Suhail Shaheen of the Taliban speaks in front of microphones.
Taliban spokesman Suhail Shaheen says the group has no plans to make a military push on the Afghan capital.
(Associated Press)

The Taliban says it doesn’t want to monopolize power, but it insists there won’t be peace in Afghanistan until there is a new negotiated government in Kabul and President Ashraf Ghani is removed.

In an interview with the Associated Press, Taliban spokesman Suhail Shaheen, who is also a member of the group’s negotiating team, laid out the insurgents’ stance on what should come next in a country on the precipice.

The Taliban has swiftly captured territory in recent weeks, seized strategic border crossings and is threatening a number of provincial capitals, as the last U.S. and NATO soldiers leave Afghanistan. This week, the top U.S. military officer, Gen. Mark Milley, said at a news conference that the Taliban has “strategic momentum,” and he did not rule out a complete Taliban takeover. But he said it is not inevitable. “I don’t think the endgame is yet written,” he said.

Memories of the Taliban’s last time in power some 20 years ago, when it enforced a harsh brand of Islam that denied girls an education and barred women from work, have stoked fears of its return among many. Afghans who can afford it are applying by the thousands for visas to leave Afghanistan, fearing a violent descent into chaos.
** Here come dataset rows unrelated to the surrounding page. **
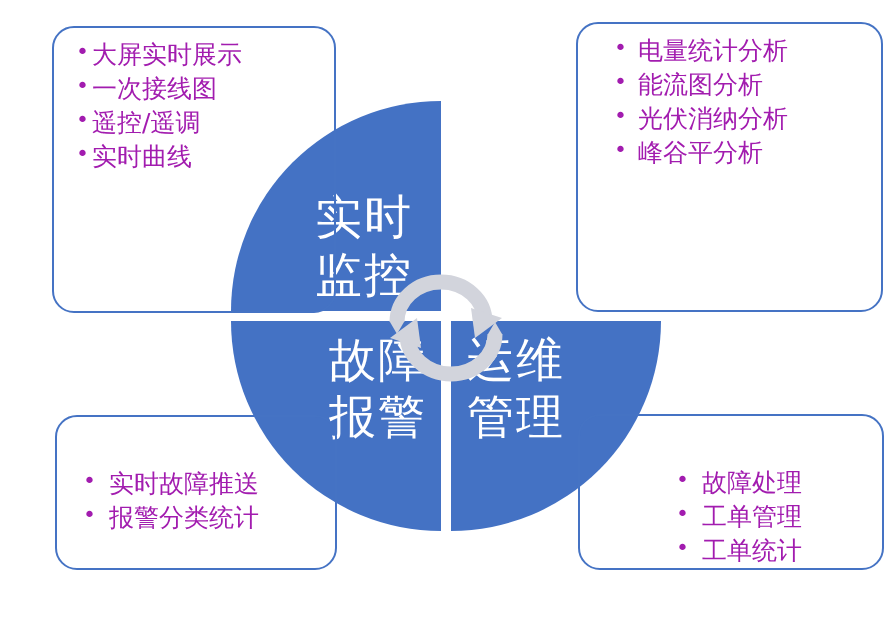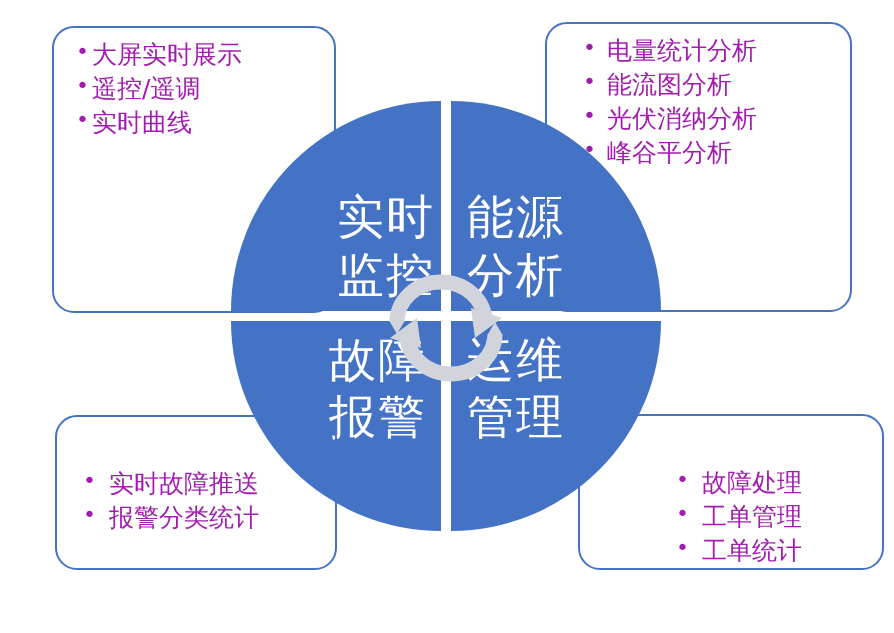"电量统计分析" #box-tr { left: 545px -> 576px }
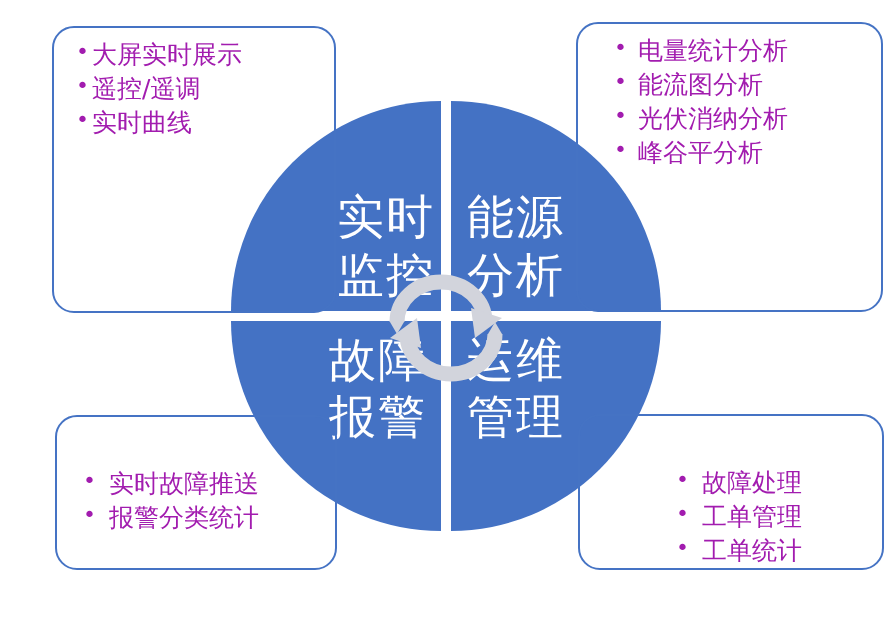"一次接线图" li { html: none -> <li>一次接线图</li> }
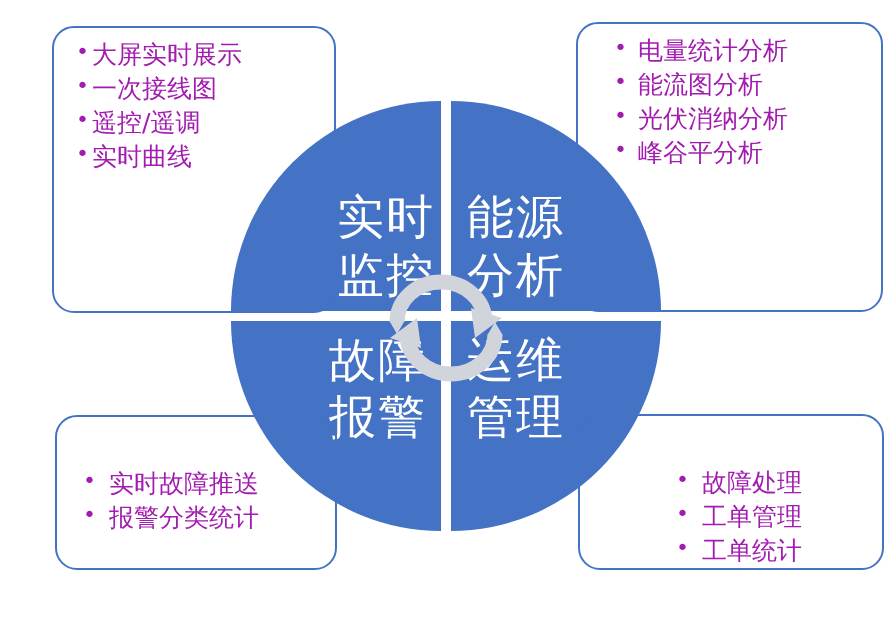"实时" .q-tl .q-label { right: 6px -> 28px }
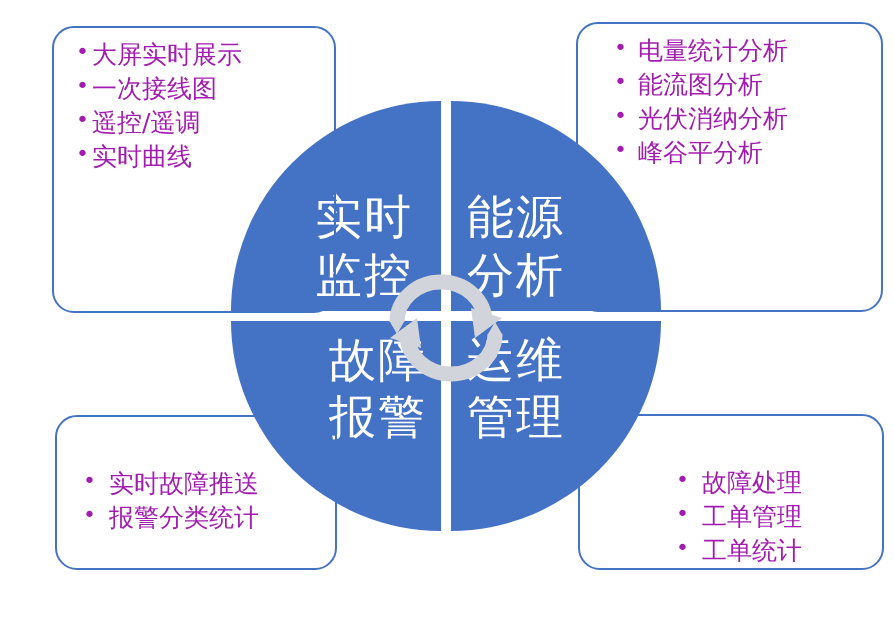"能源" div.quadrant { html: <div> <span>能源 分析</span> </div> -> none }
The U.S.-NATO withdrawal is more than 95% complete and due to be finished by Aug. 31.

Shaheen said the Taliban will lay down its weapons when a negotiated government acceptable to all sides in the conflict is installed in Kabul and Ghani’s government is gone.

As the U.S. hastens to exit Afghanistan by Aug. 31, women fear a potential return to power by the Taliban and its harsh view of their role in society.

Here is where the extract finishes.